Même en Amérique du Nord, là où « la liberté d’expression est une valeur très forte, essentielle », il est nécessaire de mieux encadrer le contenu relayé sur les réseaux sociaux, a indiqué M. Macron.

« L’administration américaine s’est exprimée pour dire qu’elle soutenait les objectifs, qu’elle ferait tout pour coopérer. Elle n’a pas formellement endossé à ce stade l’appel de Christchurch, mais nous ferons tout pour qu’il puisse y avoir un engagement concret et plus formel », a poursuivi le président français.

Pas le « luxe » d’attendre

Le ministre canadien de l’Innovation, Navdeep Bains, aussi présent à Paris pour une réunion préparatoire du G7, est allé un peu plus loin, en point de presse, en soutenant que le Canada n’avait « pas le luxe de maintenir le statu quo ». Il a bon espoir que les États-Unis rentreront dans le rang.

La première ministre néo-zélandaise a parlé de « L’Appel de Christchurch » comme d’une « réponse mondiale à une tragédie survenue sur les côtes de (son) pays, mais qui a finalement été ressentie dans le monde entier ».

Cette feuille de route vise à prévenir de tels abus sur l’internet, mais elle insiste tout de même pour conserver « les principes d’un internet libre, ouvert et sécurisé, sans compromettre les droits de l’homme et les libertés fondamentales ».

L’accord a également été adopté par les entreprises américaines de technologies, dont Amazon, Microsoft et YouTube, ainsi que les sociétés françaises Qwant et DailyMotion.

Parmi les pays qui ont soutenu les efforts de la France et de la Nouvelle-Zélande, mis à part le Canada, on retrouve le Royaume-Uni, la Jordanie, la Norvège, le Sénégal et l’Indonésie, ainsi que la Commission européenne (l’organe exécutif de l’Union européenne). Plusieurs autres pays qui n’étaient pas à la rencontre ont aussi appuyé la démarche.

Facebook visé

Dans la foulée de l’attaque de Christchurch, Facebook a été vigoureusement critiqué pour ne pas être intervenu dans la diffusion de l’attaque. Avant la réunion à Paris, le réseau social a donc multiplié les annonces pour dire qu’il resserrait les règles pour ses utilisateurs.

Le réseau social s’est engagé à sévir dès qu’une personne ne respecte pas ses politiques en partageant une vidéo en direct. Si elle le fait, une seule fois, elle ne pourra plus utiliser le service pendant 30 jours. Et si elle recommence, elle pourrait être bannie complètement de Facebook.

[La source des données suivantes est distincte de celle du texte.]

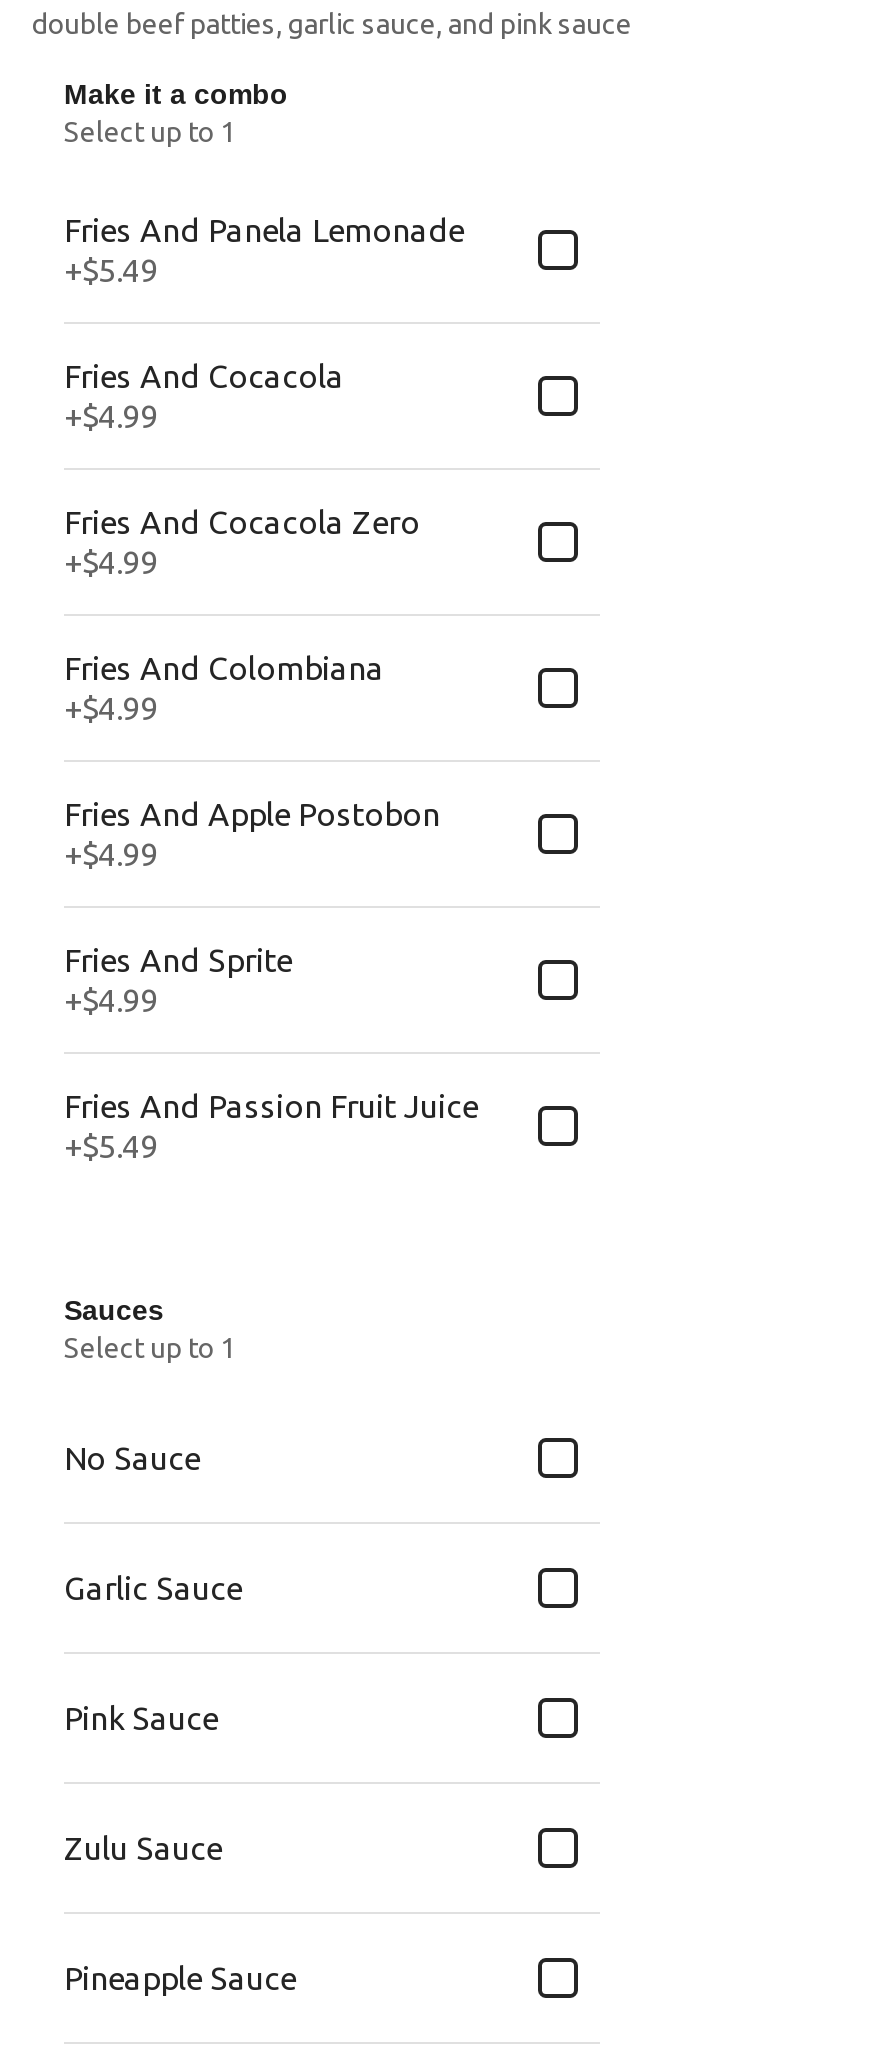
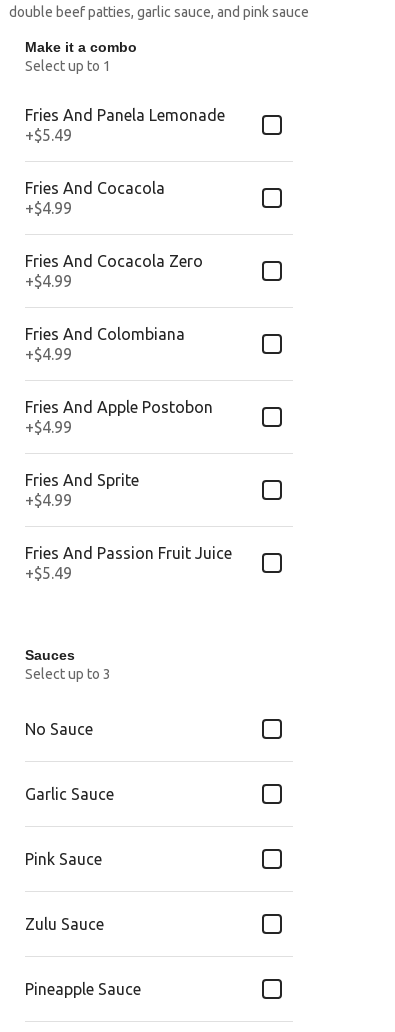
- Select up to 1
+ Select up to 3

Facebook, qui possède également les réseaux Instagram et WhatsApp, investira également 7,5 millions pour améliorer une technologie visant à repérer des vidéos et des images qui pourraient avoir été manipulées pour éviter d’être détectées.

Dans une déclaration commune, les entreprises de technologie se sont notamment engagées à investir davantage pour améliorer leur capacité à détecter et retirer des contenus terroristes et violents. Elles ont aussi annoncé leur intention de mieux vérifier les vidéos diffusées en direct, pour s’assurer qu’elles ne contiennent pas des images violentes.

Les géants du web ont aussi promis d’étudier comment les algorithmes favorisent parfois le contenu extrémiste. Cela aiderait à trouver des moyens d’intervenir plus rapidement et de rediriger les utilisateurs vers des « options positives crédibles ou des contre-récits ».

Un plan qui manque de mordant ?

Taylor Owen, un expert en contenu numérique, se désole de voir que l’« Appel de Christchurch », quoi que louable, rate sa cible. À son avis, le contenu jugé terroriste ou extrême n’est que « la pointe de l’iceberg » et ne s’attaque pas aux racines du problème.

Il se désole de voir que les directives de la déclaration adoptée mercredi seront non contraignantes et craint qu’elles soient appliquées selon le bon vouloir des entreprises technologiques.

« Ce dont on a besoin est un agenda de gouvernance plus large, qui amène l’économie digitale dans les lois, les normes et les règles de la gouvernance démocratique. Les gouvernements doivent gouverner », tranche-t-il.

Karen Eltis, professeure titulaire en droit à l’Université d’Ottawa, a une vision plus positive de la situation. Elle croit que le Canada est un « carrefour » entre l’Amérique du Nord et l’Union européenne qui serait bien placé pour viser un « juste équilibre » entre l’évolution de la technologie et l’application des lois.